Cette première partie est vraiment sur l’éducatif, le culturel, et tout ce qui peut faire commun. C’est vraiment de la cohésion, de la cohésion sociale.
Mais il y a aussi la rénovation urbaine. Cela fait partie de toutes les négociations qu’on peut avoir avec l’État, avec le nouveau programme de Rénovation urbaine : nombre de quartiers et d’équipements en ont besoin, les grands ensembles s’essoufflent, on veut améliorer les logements et les équipements. Nous avons aussi le projet d’avoir une grande salle de spectacle, le grand ensemble a besoin de cet apport culturel, et puis, dans les grands projets structurants, et là, c’est à Sarcelles Village, cela s’appelle le Cèdre bleu. Il appartenait à la Ville de Paris il y a encore 4 ans. La ville de Sarcelles le reprend avec des partenaires. L’objectif étant d’en faire un grand parc, avec des établissements sociaux et culturels.
TJ : Toujours la culture au centre ?
Patrick Haddad : Oui, la culture, le social. Et puis cette dimension pour laquelle il y a une vraie appétence : le développement durable. S’il est vrai que nous, nous avons été extrêmement happés par les questions sociales, puis les questions identitaires, qui sont passés avant, très largement. Mais cette préoccupation, de la préservation de l’environnement, du développement durable, est partout, et très importante chez les plus jeunes.

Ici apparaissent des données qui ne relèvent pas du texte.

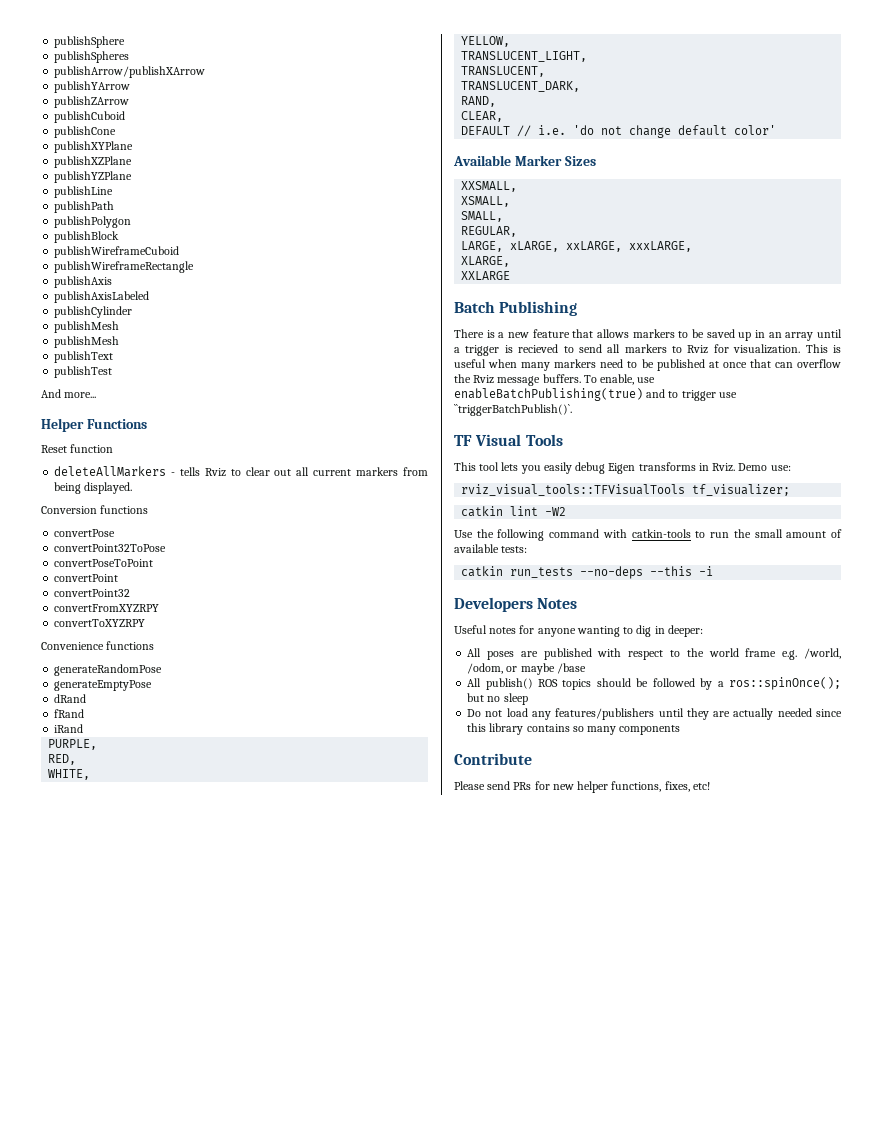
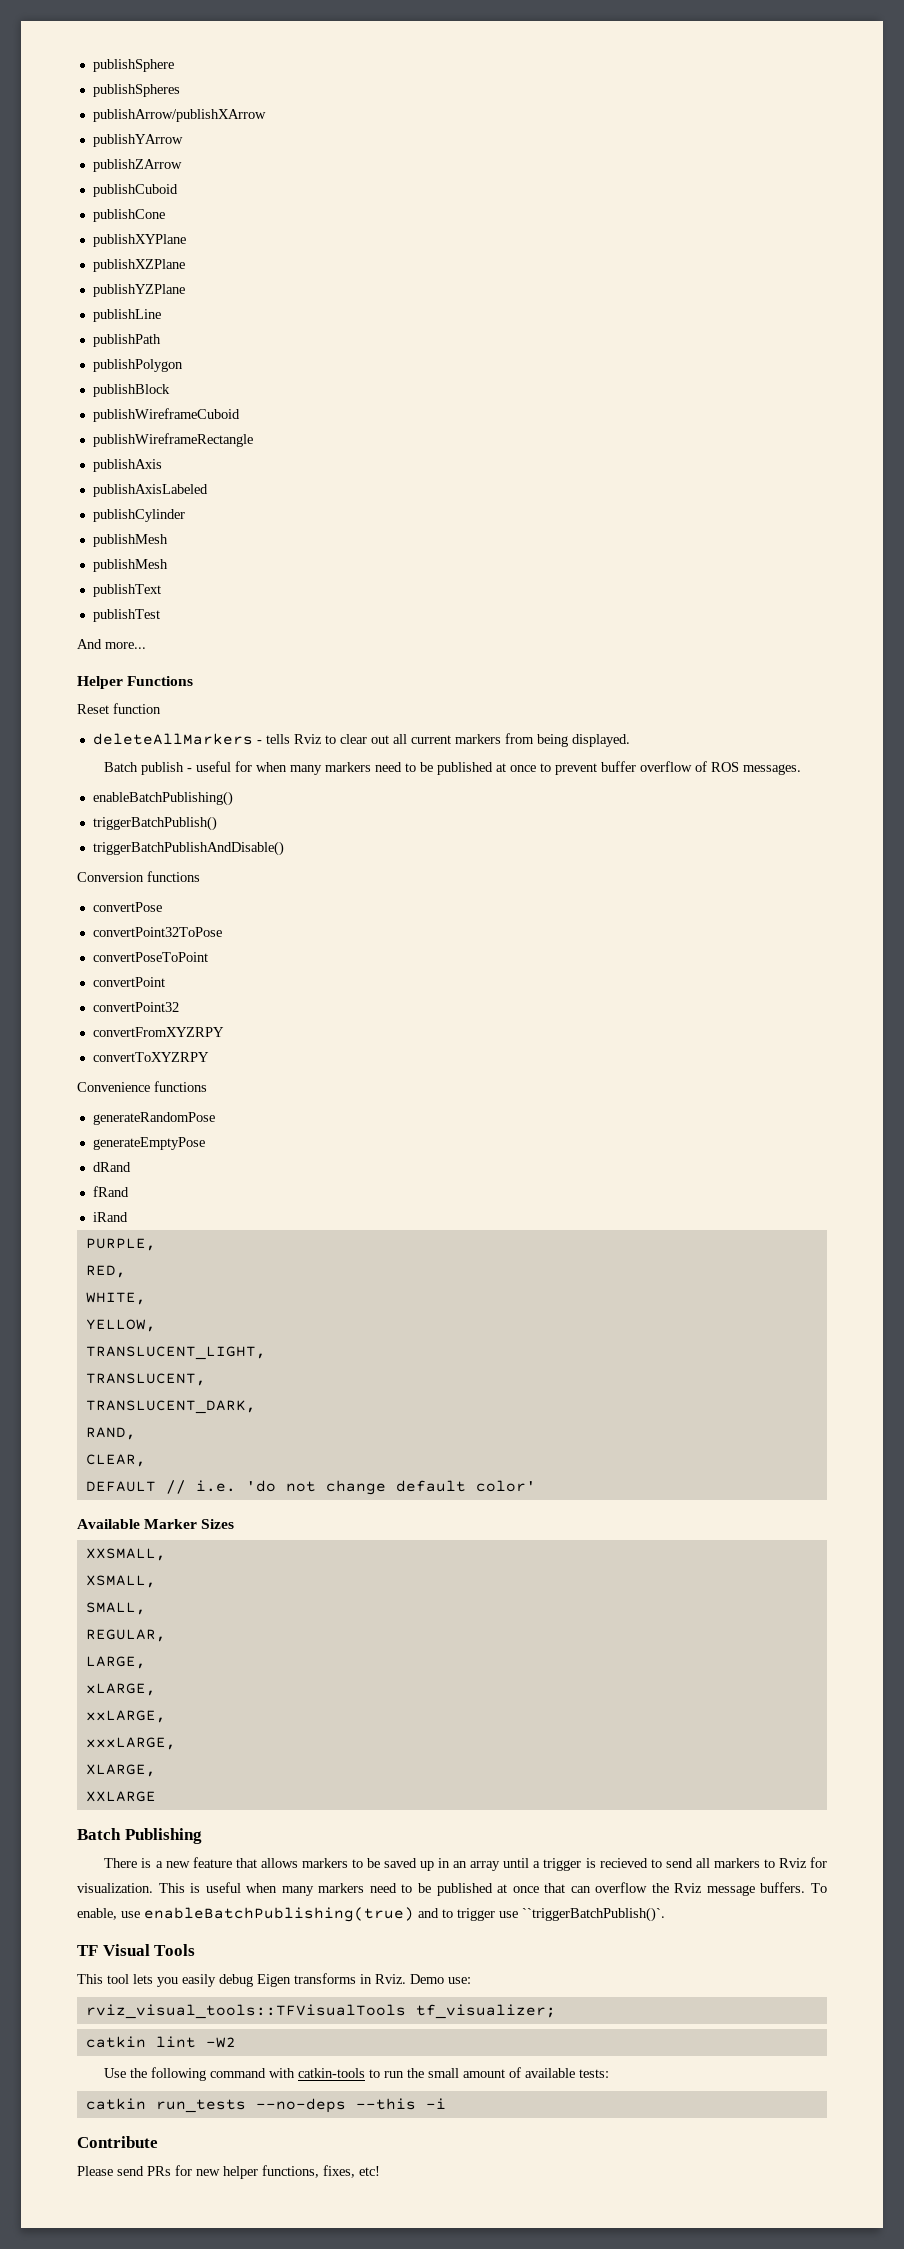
(133, 488) none -> [104,761,802,775] [92,791,233,806] [92,816,217,831] [92,841,284,856] // Batch publish - useful for when many markers need to be published at once to prevent buffer overflow of ROS messages. // enableBatchPublishing() // triggerBatchPublish() // triggerBatchPublishAndDisable()
(504, 246) none -> (146, 1662) //
(560, 246) none -> (156, 1689) //
(623, 246) none -> (166, 1716) //
[454,597,578,612] [454,625,703,637] [467,648,841,660] [467,663,586,675] [467,677,841,690] [467,693,528,705] [467,708,842,720] [467,723,681,735] // Developers Notes // Useful notes for anyone wanting to dig in deeper: // All poses are published with respect to the world frame e.g. /world, /odom, or maybe /base // All publish() ROS topics should be followed by a ros::spinOnce(); but no sleep // Do not load any features/publishers until they are actually needed since this library contains so many components -> (446, 2103) none

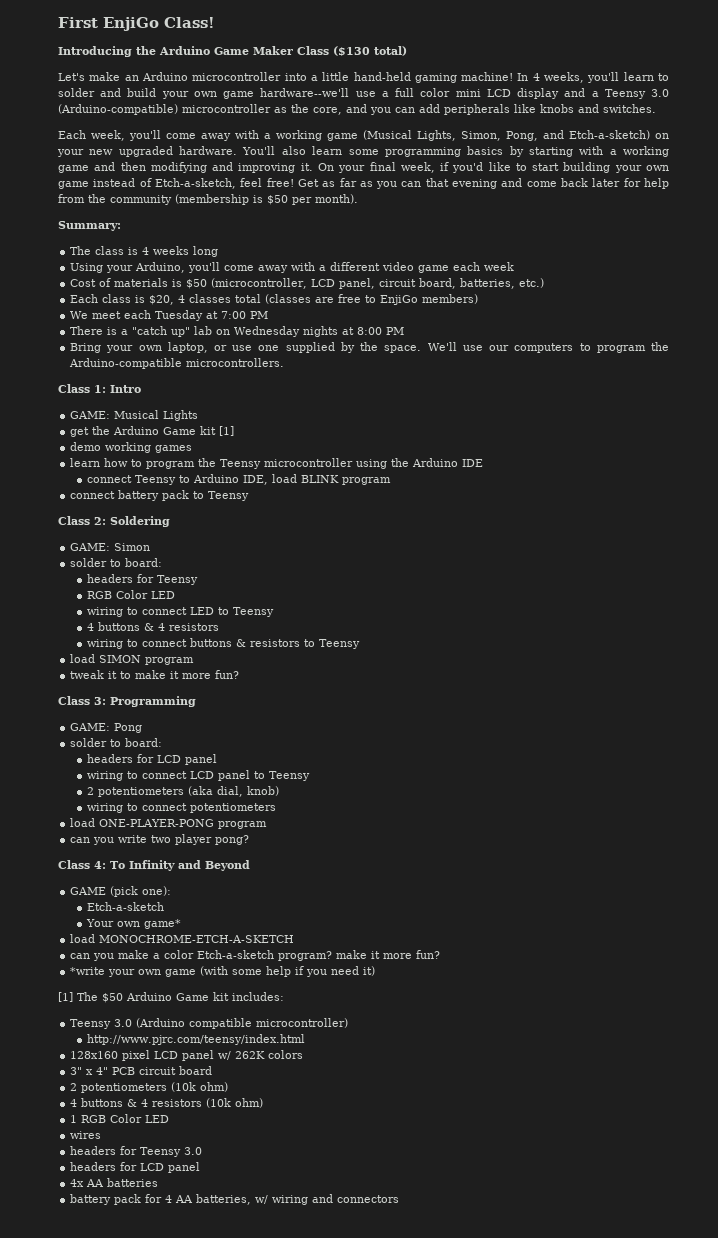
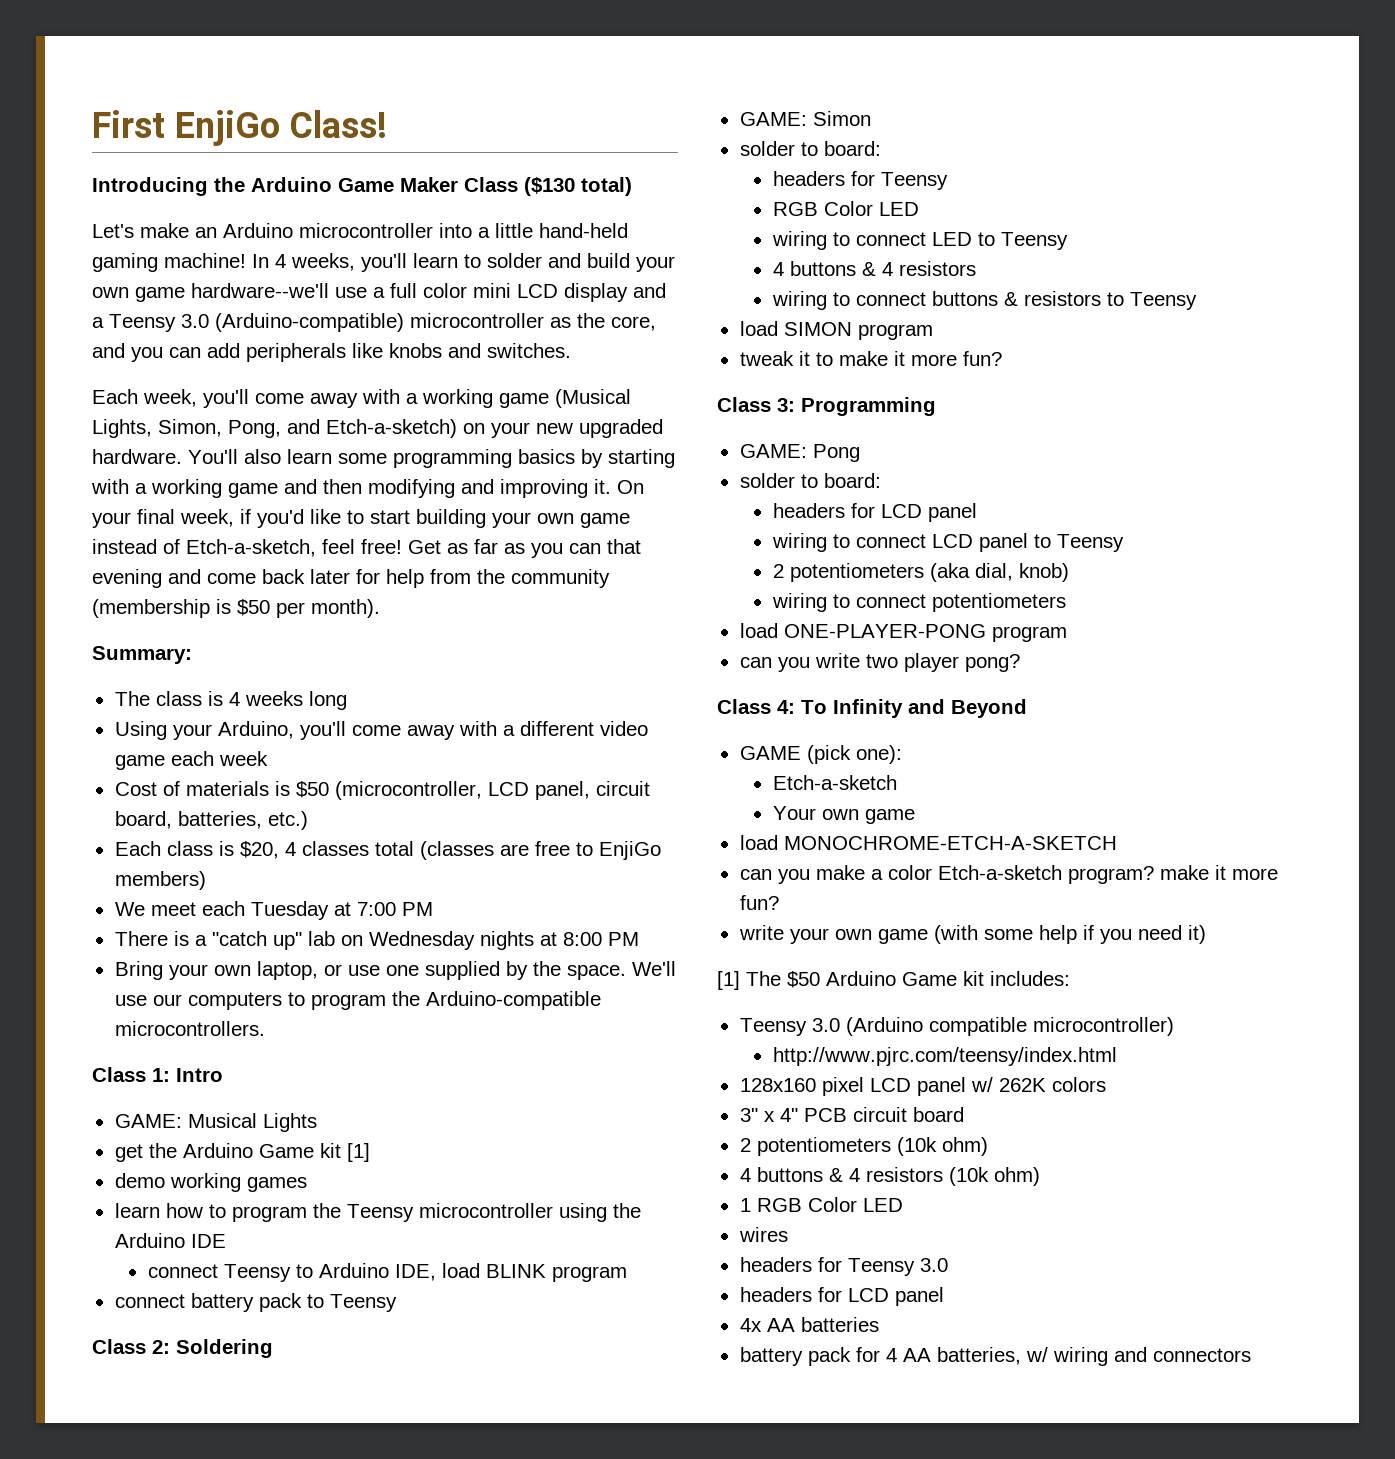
[143,919,181,929] game* -> [864,809,915,824] game
[70,967,106,975] *write -> [738,925,784,940] write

Nous avons une petite rivière à Sarcelles, un cours d’eau qui s’appelle le petit Rosne. Il s’était enfoui en grande partie, on va continuer de l’ouvrir, de le restituer. Il y aura ce parc, le Cèdre bleu, de 8 ha, on veut rendre cet espace aux familles, que les familles puissent aller s’y détendre, s’y promener, ce sera un petit peu notre Central Park, avec une crèche, un accès handicapés, une zone pavillonnaire, je veux améliorer le cadre de vie avec des projets qui vont structurer les choses.
Sur 10 ans… Si nous faisons aboutir ces 3 projets, que l’on travaille avec la Communauté d’agglomération à laquelle nous sommes rattachés, c’est travailler sur le développement économique et sur l’emploi, et donc aussi sur l’accès aux richesses et aux emplois liés à la zone aéroportuaire. Aujourd’hui, nous n’en bénéficions pas assez, notamment parce que les transports ne sont pas fluides. Pour aller à Paris, c’est fluide, Châtelet est à 30 minutes. Mais pour la zone aéroportuaire avec ses 100 000 emplois, avec en plus les emplois qui vont continuer à se créer, cela fait des années qu’on se bat pour ça, nous sommes encore sur des difficultés. Il faut faire en sorte que la zone économique, la richesse de la zone économique de Roissy nous bénéficie davantage…
Si nous tenons tout cela, ça fait un beau programme. Donc le mandat à venir est déjà bien rempli.
On ne peut que féliciter Patrick Haddad pour ses initiatives variées visant à rassembler les différentes communautés, tout en étant conscient de la présence réelle, dans la ville, de divers éléments perturbateurs ayant tendance à stigmatiser les Juifs dès que certains événements politiques en Israël les contrarient.